She touched the hatch, not surprised to find it still hot. She pulled down her sleeve, grabbed the latch, and tried to tug it open. It did not budge. She cursed. How was she supposed to save her ship when she was locked in NavCom?

“Look out,” Abelardus said, pulling her back.

Another drone floated into view beyond the broken window.

“I’ll get it,” Alisa snarled. She swatted Abelardus away and fired through the broken window. “You figure out a way to open the hatch.”

She struck the drone dead on, but it only stuttered in the air, seeming to absorb the energy of the bolt. She fired twice more, growled, and pulled out her Etcher. Maybe bullets would do something.

The drone shot back. Fortunately, it aimed at the locking mechanism instead of through the window, or it would have taken Alisa’s head off. As if that lock wasn’t already mangled. She stood on her tiptoes and fired three rounds with her Etcher.

A wing flew off with her first shot. The second two hit it directly on the nose. This time when the craft stuttered, it did not recover. It pitched to the deck.

A boom came from the direction of the cargo hold. Alisa glanced at the view screen. Had Leonidas and Beck been forced back onto the
Nomad
? More smoke than ever filled the hold, and she couldn’t see a thing through the haze.

“Abelardus,” she said. “The hatch?”

“You’re a demanding woman, Captain.” He was crouching next to it, his hand on the warm metal, his face tilted in a thoughtful, or perhaps focused, expression.

“Yes, I am. Maybe you should have taken the time to find that out before going on a date with me.”

He smiled up at her. “Fortunately, I can meet the demands of any woman.” He stood up and grabbed the latch.

He had to heave, his shoulders quivering under his robe, but the hatch finally groaned open.

Smoke flooded into NavCom, and Alisa coughed. That did not keep her from striding into the corridor. She intended to make all of those robots suffer for blasting up her ship.

Abelardus caught her by the arm, pushing her to the side so he could pass her.

“You don’t have armor,” he said at her irritated look.

“Neither do you.”

He smiled, waved his staff, and trotted toward the cargo hold.

Another boom thundered through the ship, the deck quaking under Alisa’s feet.

“A secondary hull breach has been detected,” the computer voice announced, and the alarm seemed to intensify.

A breeze whispered past Alisa’s cheek, and the smoke streamed toward the cargo hold. Her stomach sank. They were venting the ship’s atmosphere.

Chapter 10

As Alisa and Abelardus passed through the mess hall and onto the walkway stretching over the cargo hold, two drones appeared out of the darkness. She jerked her blazer and Etcher up, one weapon in each hand, but the mechanical constructs were quicker. Crimson energy blasts streaked toward them. Alisa tried to dodge to the side, but knew she would be too late.

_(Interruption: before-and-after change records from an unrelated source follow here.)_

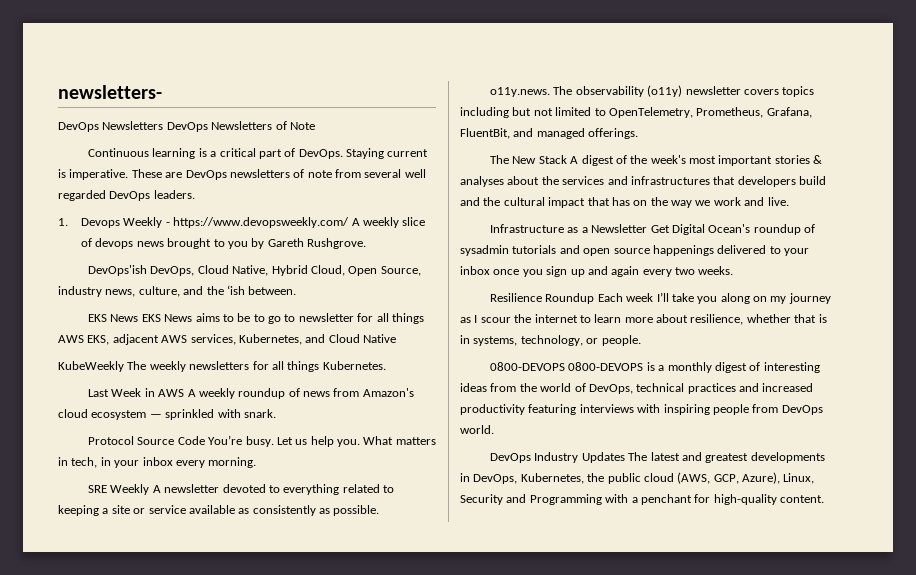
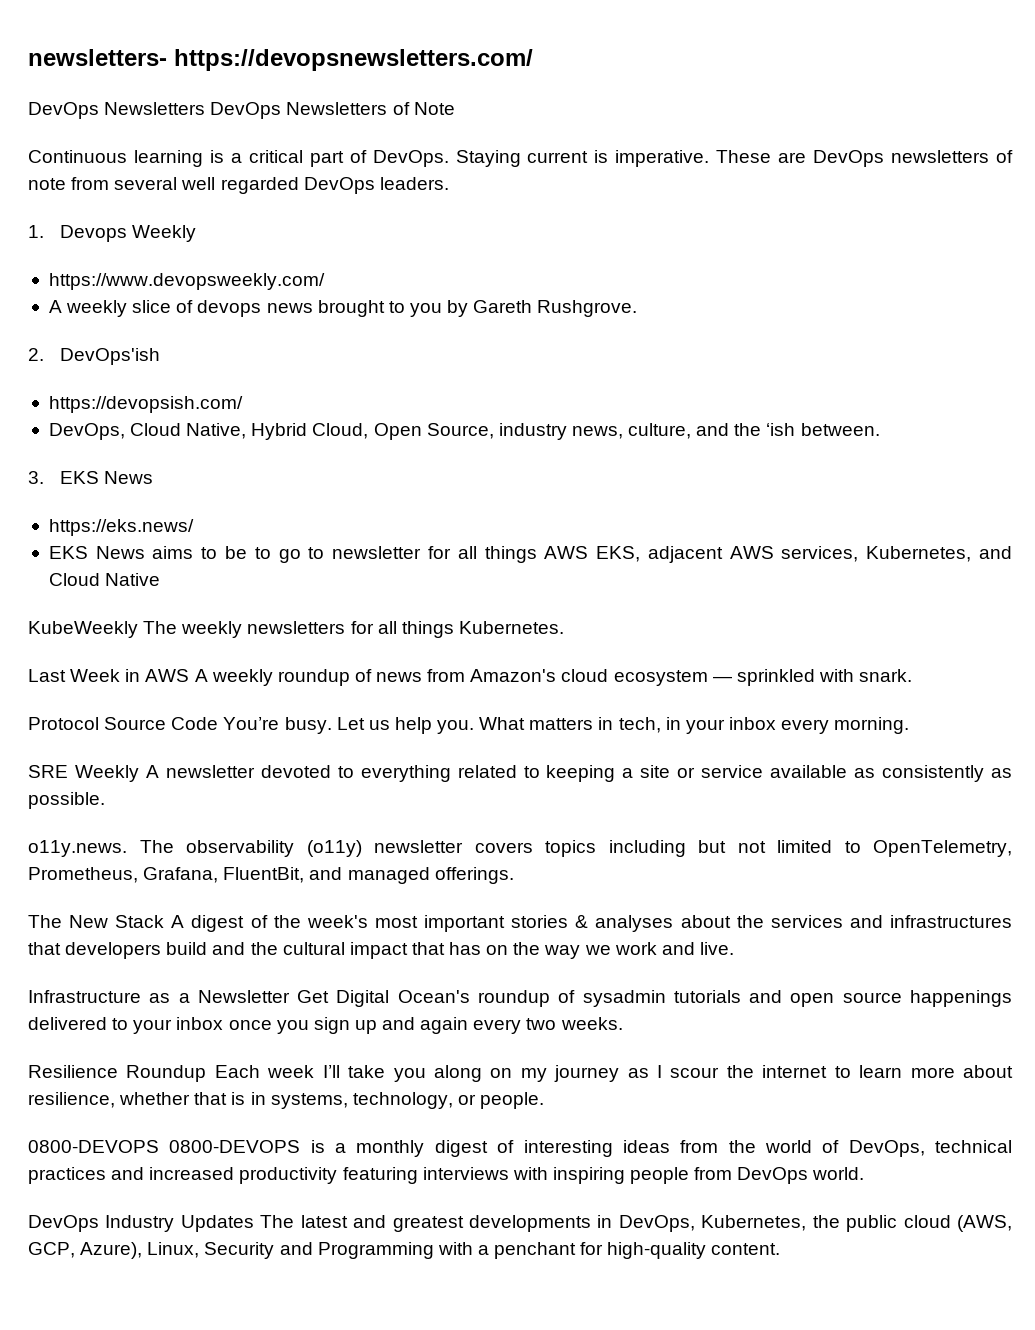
(162, 92) none -> [174,49,533,71] https://devopsnewsletters.com/
[165,222,170,226] - -> (197, 233) //
(350, 222) none -> (325, 281) //
(367, 243) none -> [28,348,44,361] 2.
(148, 270) none -> [48,396,243,413] // https://devopsish.com/ //
[88,314,139,322] EKS News -> [28,471,154,484] [48,519,194,536] 3. EKS News // https://eks.news/ //

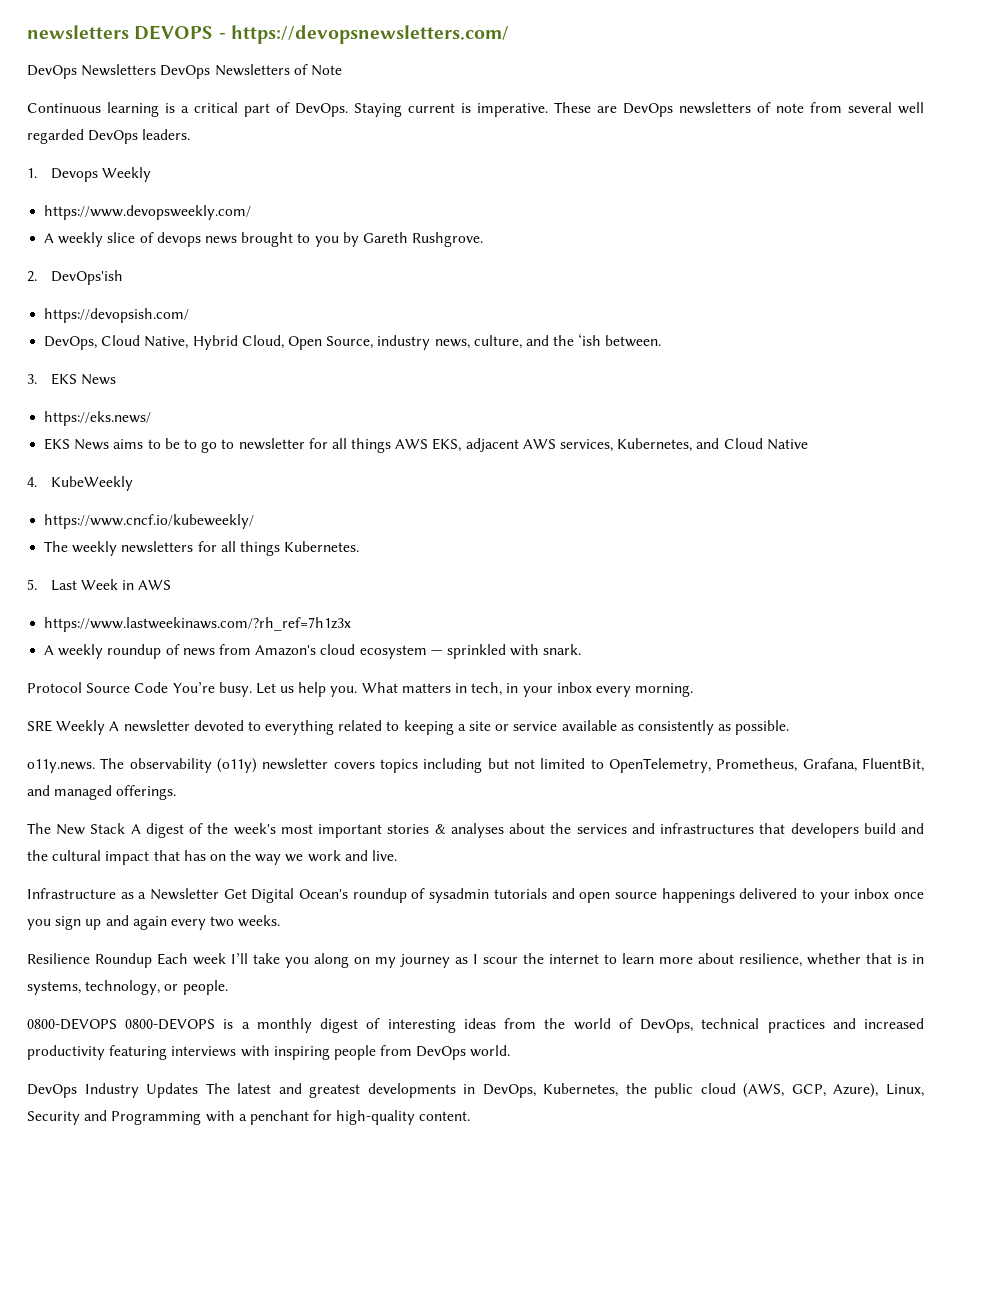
[28,49,167,66] newsletters- -> [27,25,226,40] newsletters DEVOPS -
(161, 579) none -> [27,477,37,487] 4.
(138, 629) none -> [44,514,255,529] // https://www.cncf.io/kubeweekly/ //
(564, 627) none -> [27,579,37,590] 5.
(190, 675) none -> [44,617,352,632] // https://www.lastweekinaws.com/?rh_ref=7h1z3x //

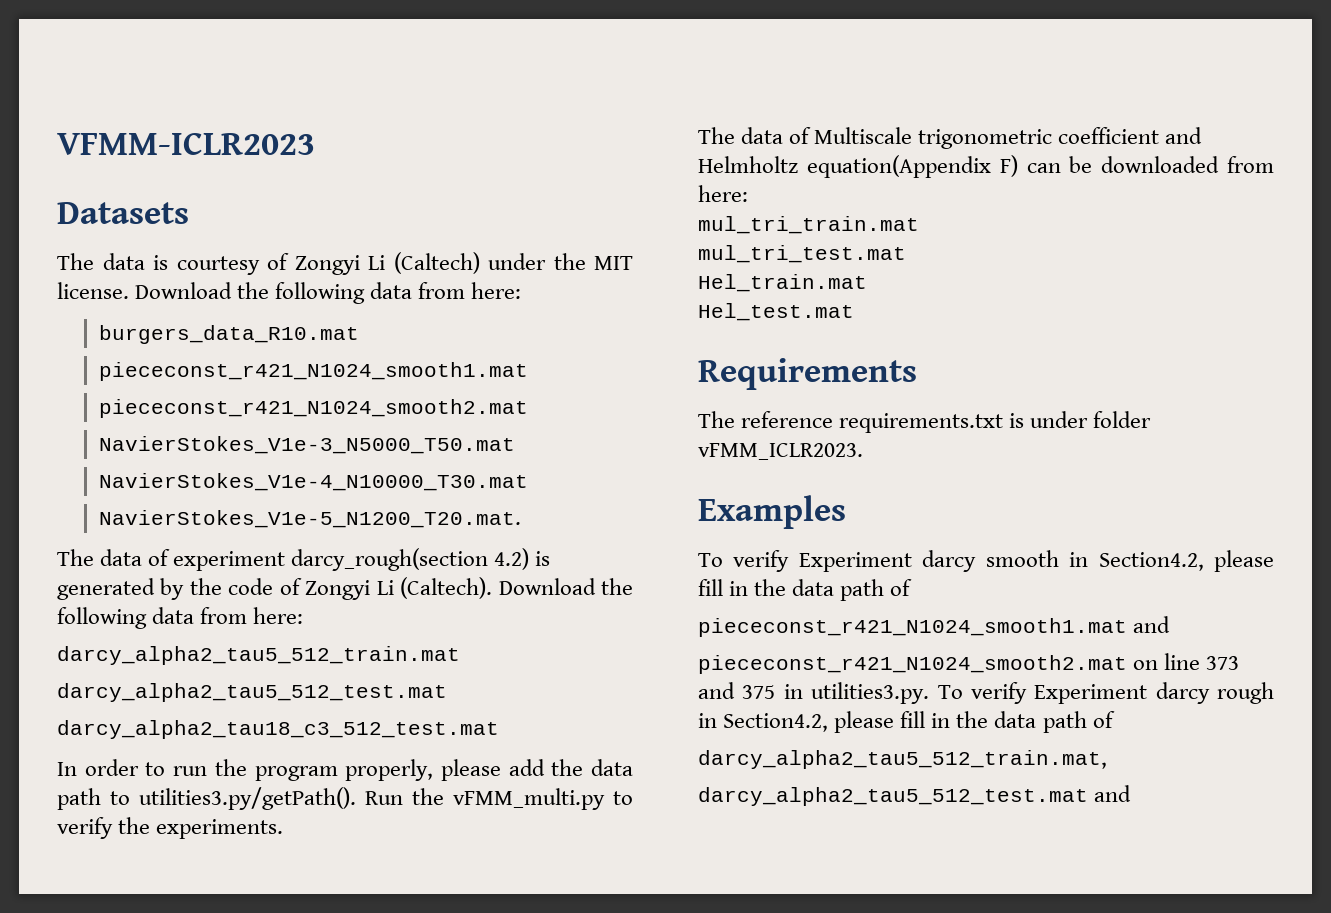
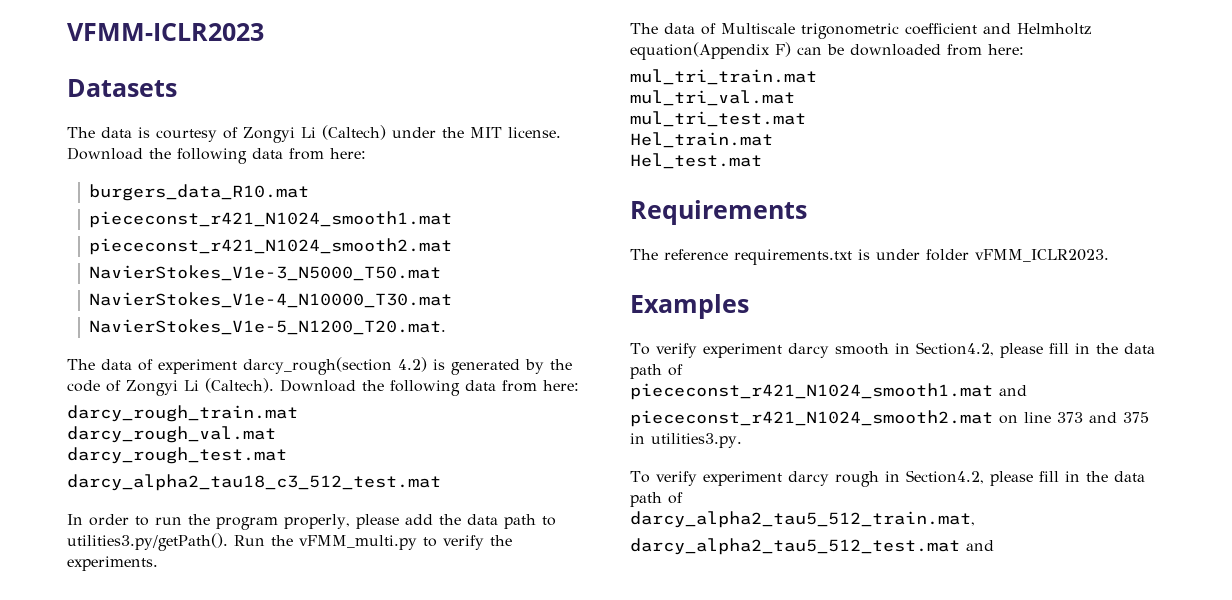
[57,646,460,665] [57,683,447,702] darcy_alpha2_tau5_512_train.mat // darcy_alpha2_tau5_512_test.mat -> [67,405,298,422] [67,426,276,443] [67,447,287,464] darcy_rough_train.mat // darcy_rough_val.mat // darcy_rough_test.mat
(919, 225) none -> [630,90,795,106] // mul_tri_val.mat
[798,552,912,572] Experiment -> [702,343,782,358] experiment
[937,682,1148,704] To verify Experiment -> [630,471,782,486] // To verify experiment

The blasts, however, never reached her. Abelardus, standing just in front of her, twirled his staff. He knocked one blast away, as if it were a ball instead of a scorching burst of energy. The other one never touched the staff. It seemed to be absorbed in midair by a forcefield.

Abelardus sprang forward, attacking one of the drones with the staff, trying to club the thing. Alisa had an opening and fired past his shoulder toward the second. She unleashed both bullets and blazer bolts. This close, her aim was impeccable, but it took several rounds before the drone faltered. It wavered in the air, wingtips shivering, and smoke wafted out, adding to the pall filling the corridor. Finally, it crashed to the deck.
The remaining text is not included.